*Required action:*
Locate the line that contains "row order: none -> Student ID ascending". Print it and every subsequent line through the final line of the records, exactly and only those.

--- Data shown ---

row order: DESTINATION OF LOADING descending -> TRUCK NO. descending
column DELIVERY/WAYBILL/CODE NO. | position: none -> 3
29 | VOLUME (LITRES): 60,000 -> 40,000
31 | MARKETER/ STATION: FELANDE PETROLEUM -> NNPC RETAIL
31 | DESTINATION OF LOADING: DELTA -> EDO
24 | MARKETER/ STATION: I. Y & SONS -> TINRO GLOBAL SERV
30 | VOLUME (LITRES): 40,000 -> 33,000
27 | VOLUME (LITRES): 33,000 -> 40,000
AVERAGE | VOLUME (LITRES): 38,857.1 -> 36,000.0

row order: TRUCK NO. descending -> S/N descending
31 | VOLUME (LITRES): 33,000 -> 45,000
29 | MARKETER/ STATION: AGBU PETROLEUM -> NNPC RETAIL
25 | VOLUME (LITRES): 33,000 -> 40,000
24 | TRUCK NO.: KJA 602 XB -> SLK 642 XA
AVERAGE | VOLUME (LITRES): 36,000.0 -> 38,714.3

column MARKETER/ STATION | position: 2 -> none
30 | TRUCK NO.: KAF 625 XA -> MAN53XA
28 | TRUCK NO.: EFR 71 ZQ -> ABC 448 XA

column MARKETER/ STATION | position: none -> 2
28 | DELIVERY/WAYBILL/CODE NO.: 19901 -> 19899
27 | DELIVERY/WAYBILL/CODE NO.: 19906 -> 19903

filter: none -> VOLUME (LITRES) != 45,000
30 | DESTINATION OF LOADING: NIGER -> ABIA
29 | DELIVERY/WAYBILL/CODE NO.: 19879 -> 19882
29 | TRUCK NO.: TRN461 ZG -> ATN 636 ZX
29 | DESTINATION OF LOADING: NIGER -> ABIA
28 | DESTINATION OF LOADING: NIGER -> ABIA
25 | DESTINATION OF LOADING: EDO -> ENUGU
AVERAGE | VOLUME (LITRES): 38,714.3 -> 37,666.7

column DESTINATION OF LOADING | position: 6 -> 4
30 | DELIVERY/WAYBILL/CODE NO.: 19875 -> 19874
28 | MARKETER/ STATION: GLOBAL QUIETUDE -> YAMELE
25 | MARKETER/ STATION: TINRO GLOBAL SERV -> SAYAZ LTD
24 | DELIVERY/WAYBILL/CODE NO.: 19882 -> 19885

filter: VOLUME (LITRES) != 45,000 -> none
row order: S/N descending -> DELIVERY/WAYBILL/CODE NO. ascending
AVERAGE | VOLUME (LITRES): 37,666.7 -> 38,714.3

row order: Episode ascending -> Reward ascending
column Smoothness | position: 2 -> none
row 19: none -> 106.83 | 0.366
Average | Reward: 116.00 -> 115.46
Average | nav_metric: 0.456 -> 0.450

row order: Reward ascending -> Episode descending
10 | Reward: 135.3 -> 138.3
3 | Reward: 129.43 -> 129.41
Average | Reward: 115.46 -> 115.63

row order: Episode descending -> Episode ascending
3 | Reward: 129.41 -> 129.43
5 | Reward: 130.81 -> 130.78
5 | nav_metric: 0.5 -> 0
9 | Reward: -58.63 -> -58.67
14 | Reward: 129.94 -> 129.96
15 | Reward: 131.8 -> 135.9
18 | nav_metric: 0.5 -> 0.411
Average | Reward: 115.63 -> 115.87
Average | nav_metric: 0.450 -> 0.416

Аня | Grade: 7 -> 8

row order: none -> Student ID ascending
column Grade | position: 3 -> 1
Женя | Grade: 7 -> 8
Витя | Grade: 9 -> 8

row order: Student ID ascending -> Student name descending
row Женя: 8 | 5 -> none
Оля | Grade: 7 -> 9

---

*Written answer:*
row order: none -> Student ID ascending
column Grade | position: 3 -> 1
Женя | Grade: 7 -> 8
Витя | Grade: 9 -> 8

row order: Student ID ascending -> Student name descending
row Женя: 8 | 5 -> none
Оля | Grade: 7 -> 9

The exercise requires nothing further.